Dodik: “Enough hypocrisy: Sarajevo is not a multi-ethnic city”
Serbian member of the Presidency of Bosnia and Herzegovina Milorad Dodik caught his colleague, Croatian member Zeljko Komsic, in a lie when he called the country's capital, Sarajevo, a “multi-ethnic city.”
This was reported by RTRS, a PolitNavigator correspondent reports.
“Sarajevo was ethnically cleansed of Serbs, and this was done as part of a policy to which Komsic belonged not only during the war, but also in peacetime, and which established more than a hundred camps for Serbs in the city during the war. One of them worked even after the signing of the Dayton Peace Agreement,” Dodik responded to a request to comment on Komsic’s words about Sarajevo.
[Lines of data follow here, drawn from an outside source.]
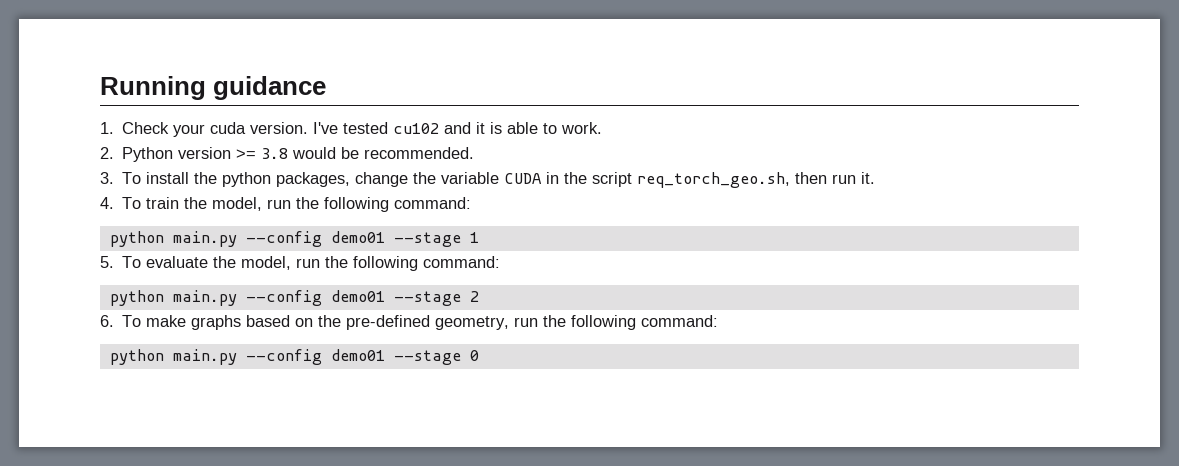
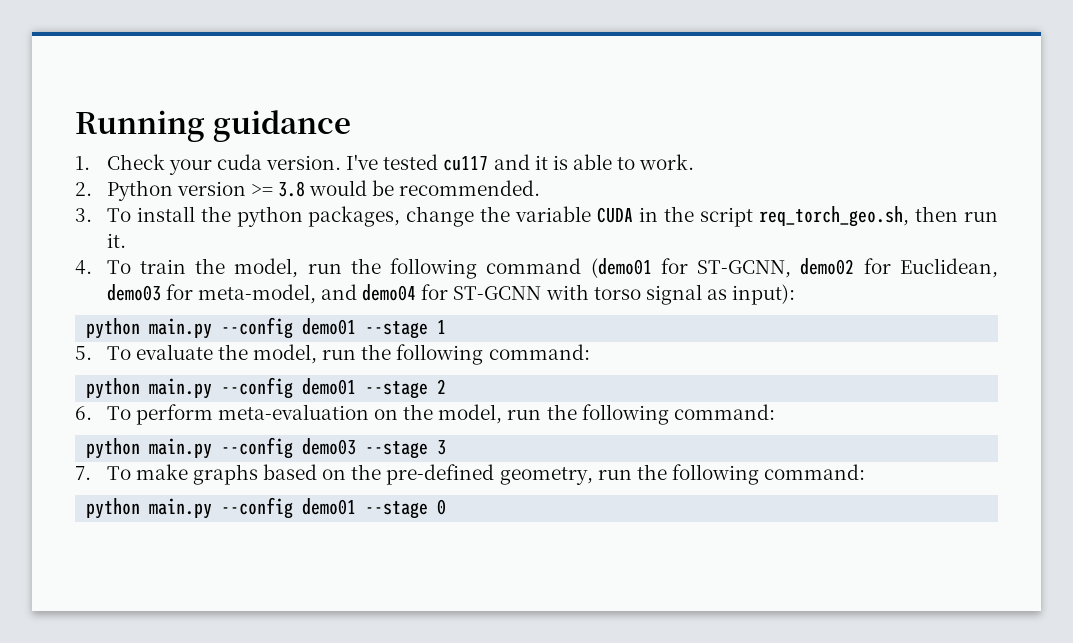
- I've tested cu102 and it is able to work.
+ I've tested cu117 and it is able to work.
- 4. To train the model, run the following command:
+ 4. To train the model, run the following command (demo01 for ST-GCNN, demo02 for Euclidean, demo03 for meta-model, and demo04 for ST-GCNN with torso signal as input):
- 6. To make graphs based on the pre-defined geometry, run the following command:
+ 6. To perform meta-evaluation on the model, run the following command:
+ python main.py --config demo03 --stage 3
+ 7. To make graphs based on the pre-defined geometry, run the following command:

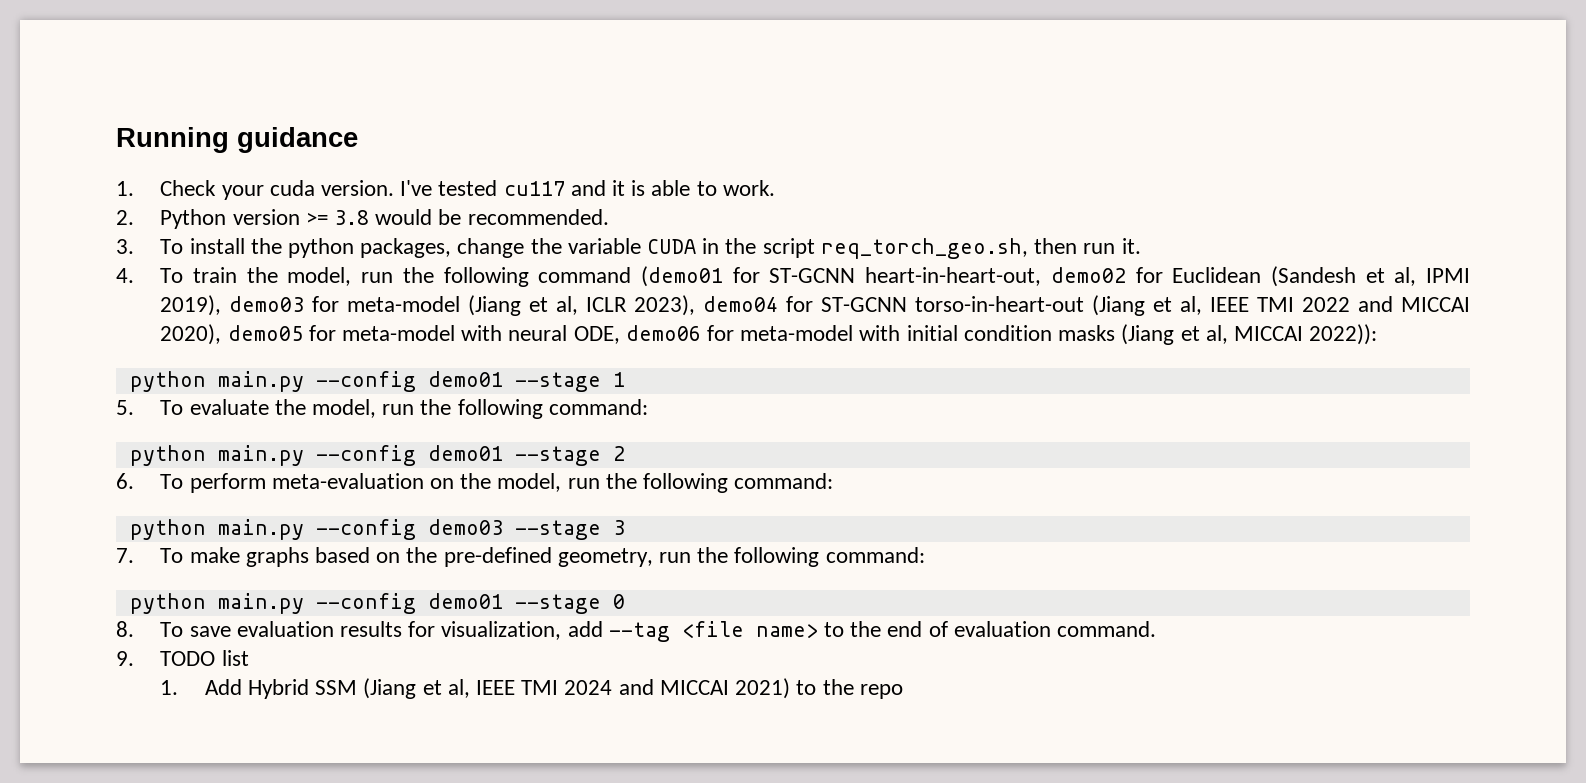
- 4. To train the model, run the following command (demo01 for ST-GCNN, demo02 for Euclidean, demo03 for meta-model, and demo04 for ST-GCNN with torso signal as input):
+ 4. To train the model, run the following command (demo01 for ST-GCNN heart-in-heart-out, demo02 for Euclidean (Sandesh et al, IPMI 2019), demo03 for meta-model (Jiang et al, ICLR 2023), demo04 for ST-GCNN torso-in-heart-out (Jiang et al, IEEE TMI 2022 and MICCAI 2020), demo05 for meta-model with neural ODE, demo06 for meta-model with initial condition masks (Jiang et al, MICCAI 2022)):
+ 8. To save evaluation results for visualization, add --tag <file name> to the end of evaluation command.
+ 9. TODO list
+ 1. Add Hybrid SSM (Jiang et al, IEEE TMI 2024 and MICCAI 2021) to the repo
The “Croatian” member of the Presidency, who held this post from 2006 to 2014, and then from 2018, issued a similar phrase after the current High Representative for BiH, the German Christian Schmidt, noted that Komsic represents the Croats only conditionally, since he was chosen thanks to votes Bosniaks, who are more numerous in the Federation (Bosniak-Croat) BiH, and in the future Croats will need to be given the opportunity to feel represented in the country's authorities.
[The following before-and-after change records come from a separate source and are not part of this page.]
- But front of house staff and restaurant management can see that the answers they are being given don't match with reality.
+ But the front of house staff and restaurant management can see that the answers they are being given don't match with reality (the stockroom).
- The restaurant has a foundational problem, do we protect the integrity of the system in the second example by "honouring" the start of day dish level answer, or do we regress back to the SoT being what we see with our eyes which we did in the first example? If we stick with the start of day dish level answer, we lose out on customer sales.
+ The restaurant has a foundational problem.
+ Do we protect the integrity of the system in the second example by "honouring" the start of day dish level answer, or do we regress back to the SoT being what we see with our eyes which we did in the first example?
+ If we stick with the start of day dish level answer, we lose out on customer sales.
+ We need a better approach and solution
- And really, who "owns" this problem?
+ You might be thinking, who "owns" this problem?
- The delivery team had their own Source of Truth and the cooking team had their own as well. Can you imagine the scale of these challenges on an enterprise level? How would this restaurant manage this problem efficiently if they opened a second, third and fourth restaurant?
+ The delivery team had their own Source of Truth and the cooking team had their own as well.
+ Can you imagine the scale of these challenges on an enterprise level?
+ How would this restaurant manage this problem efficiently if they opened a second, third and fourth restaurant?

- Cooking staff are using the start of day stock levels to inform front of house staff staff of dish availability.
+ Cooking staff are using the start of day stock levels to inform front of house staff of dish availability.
“Insisting on ethnic legitimacy in the context of the electoral law is a denial of all decisions of the European Court of Human Rights,” responded Komsic, who is not recognized by the Croatian community in BiH as its leader and who is a loyal conduit for the ideas of the Bosniak elite in Sarajevo. – Because if we proceed from the fact that only those who have ethnic legitimacy are legitimate, then the Opinion of the Venice Commission and the judgments of the European Court of Human Rights, which try to eliminate rather than expand ethnic discrimination, will also be rejected.
It is obvious that Mr. Schmidt will need more time in Bosnia and Herzegovina to familiarize himself with the Dayton provisions in order to finally see all the details and complexity of the topic.”
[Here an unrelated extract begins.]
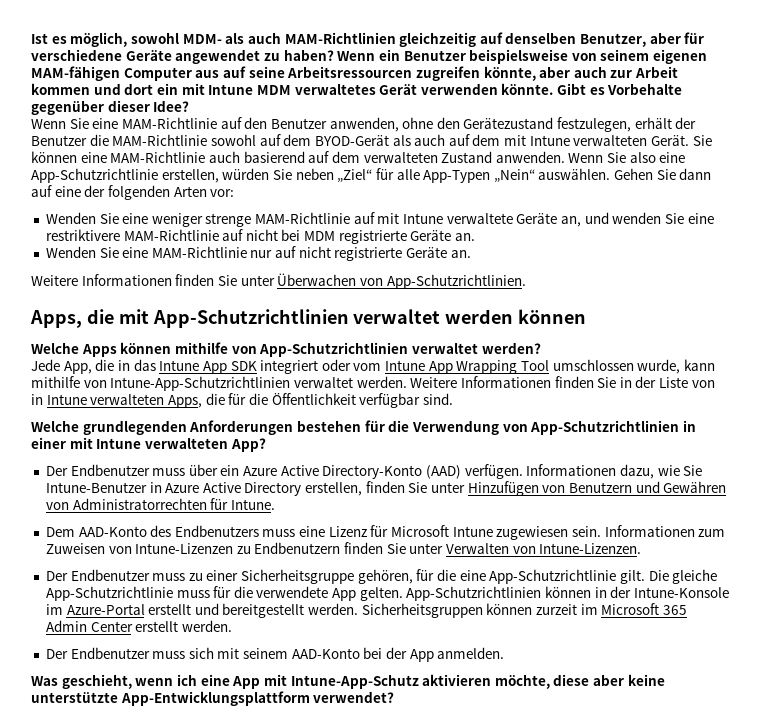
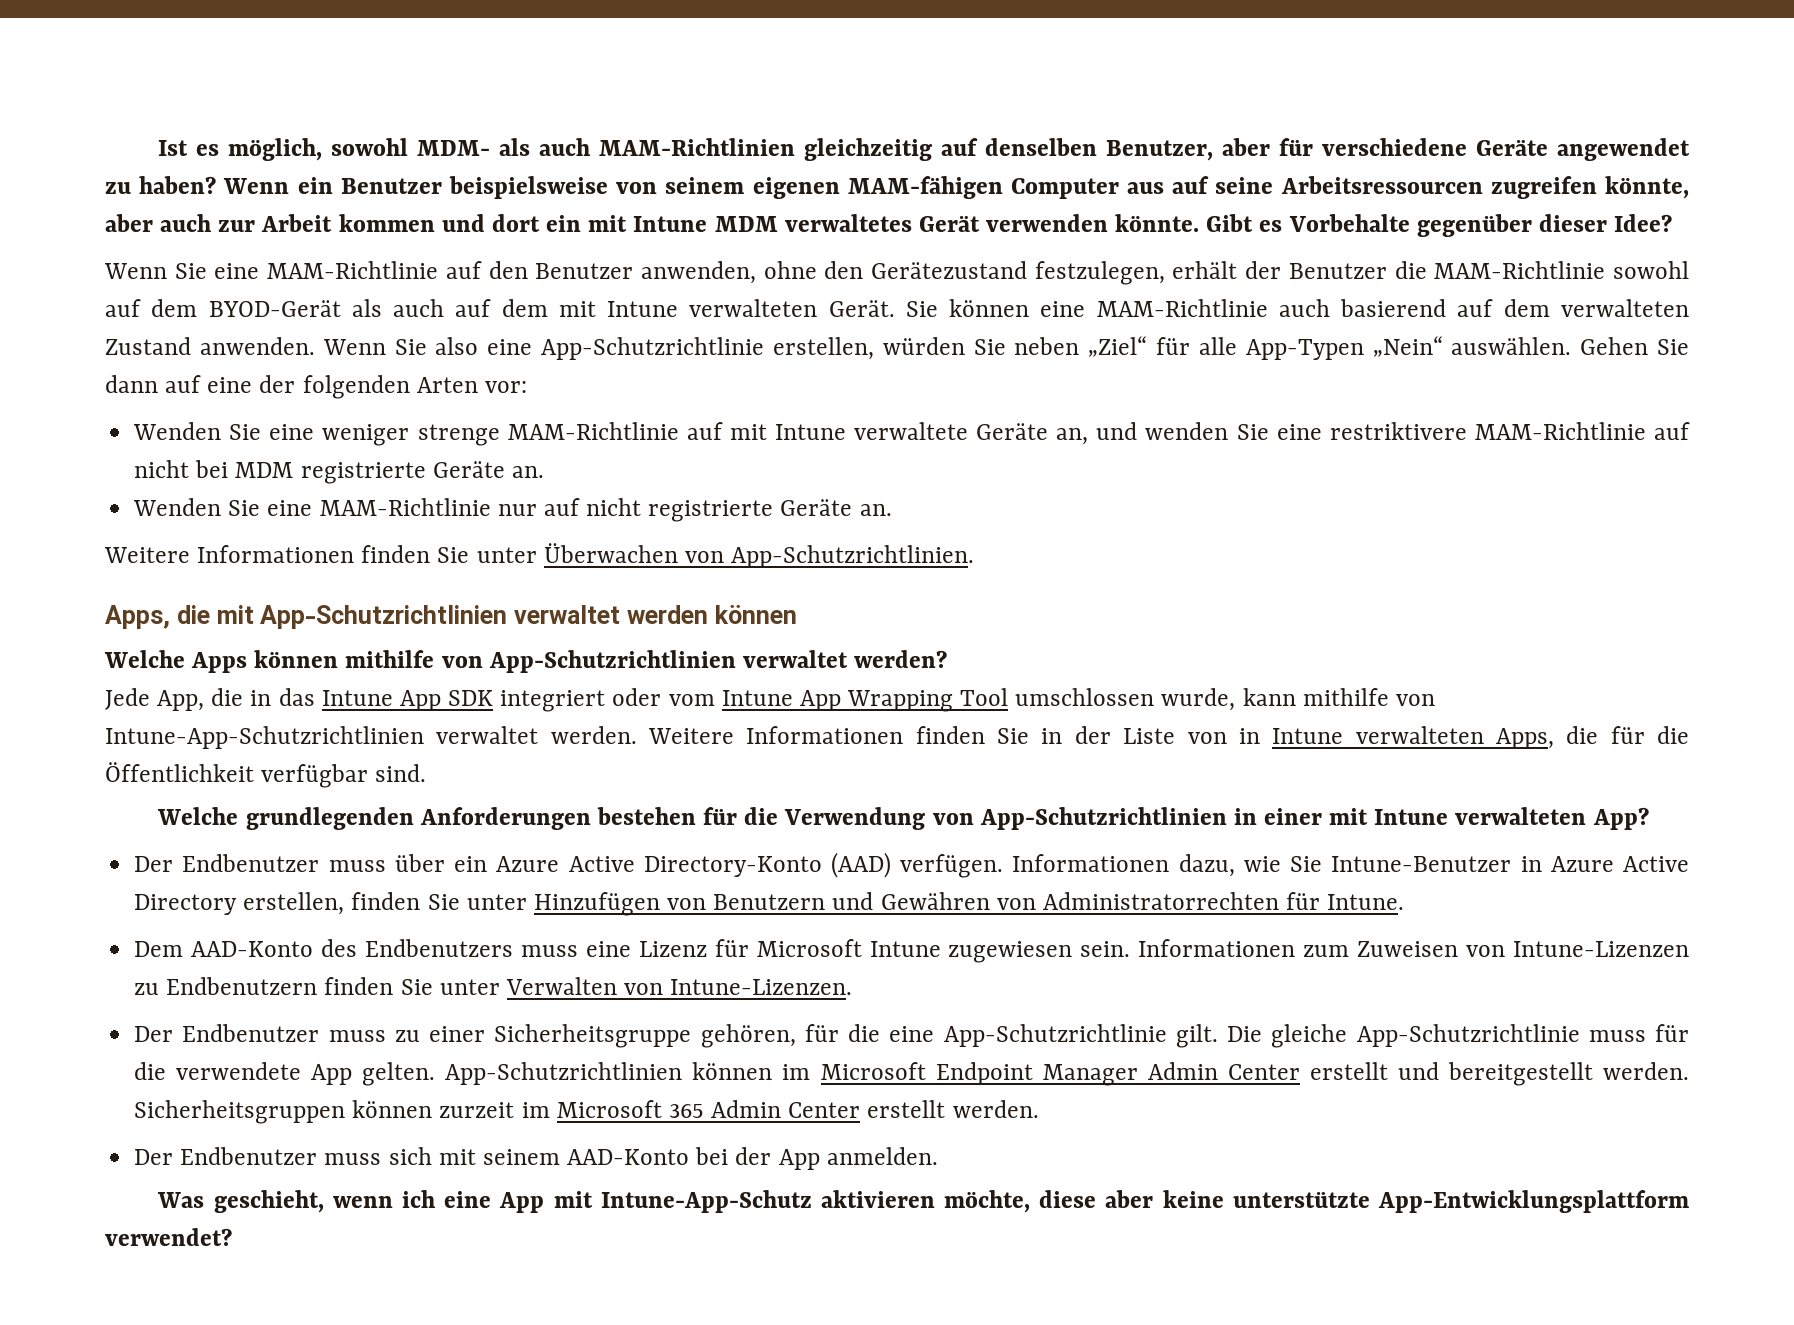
- App-Schutzrichtlinien können in der Intune-Konsole im Azure-Portal erstellt und bereitgestellt werden.
+ App-Schutzrichtlinien können im Microsoft Endpoint Manager Admin Center erstellt und bereitgestellt werden.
He then added that Sarajevo, where he was born and grew up, is a multi-ethnic city, thanks to which he received votes from representatives of different communities.
“Sarajevo is neither a cosmopolitan nor a cosmopolitan city, and this is all thanks to the army that awarded Zeljko Komsic the Golden Lily and the gratitude that secured his third mandate...
And it would be hypocritical for the reserve Bosniak member of the Presidency to use those who are no longer in Sarajevo in a controversy with Christian Schmidt.
As for Komšić's attempts to gain legitimacy by citing rulings of European courts, this does not make sense since the Constitution recognizes a Serb, a Croat and a Bosniak as members of the Presidency of BiH.
This is not Serbian, the Croats say that he is not Croatian, Zeljko Komsic can only be a Bosniak member, of course, a reserve, because the Bosniaks publicly recognized Šefik Dzaferović as their legal representative,” Dodik added.
Zeljko Komšić was born in Sarajevo to a Croatian and Serbian mother, his maternal grandfather a Chetnik who died two years before his birth, and his paternal uncle an Ustaše who died during the war, possibly at the hands of his grandfather or his comrades.
Zeljko Komsic
Komšić himself was baptized in Catholicism as a Croatian as a child, but in adulthood he renounced his religious affiliation, recognizing himself as an agnostic. He graduated from the Faculty of Law at the University of Sarajevo and married a Bosnian woman.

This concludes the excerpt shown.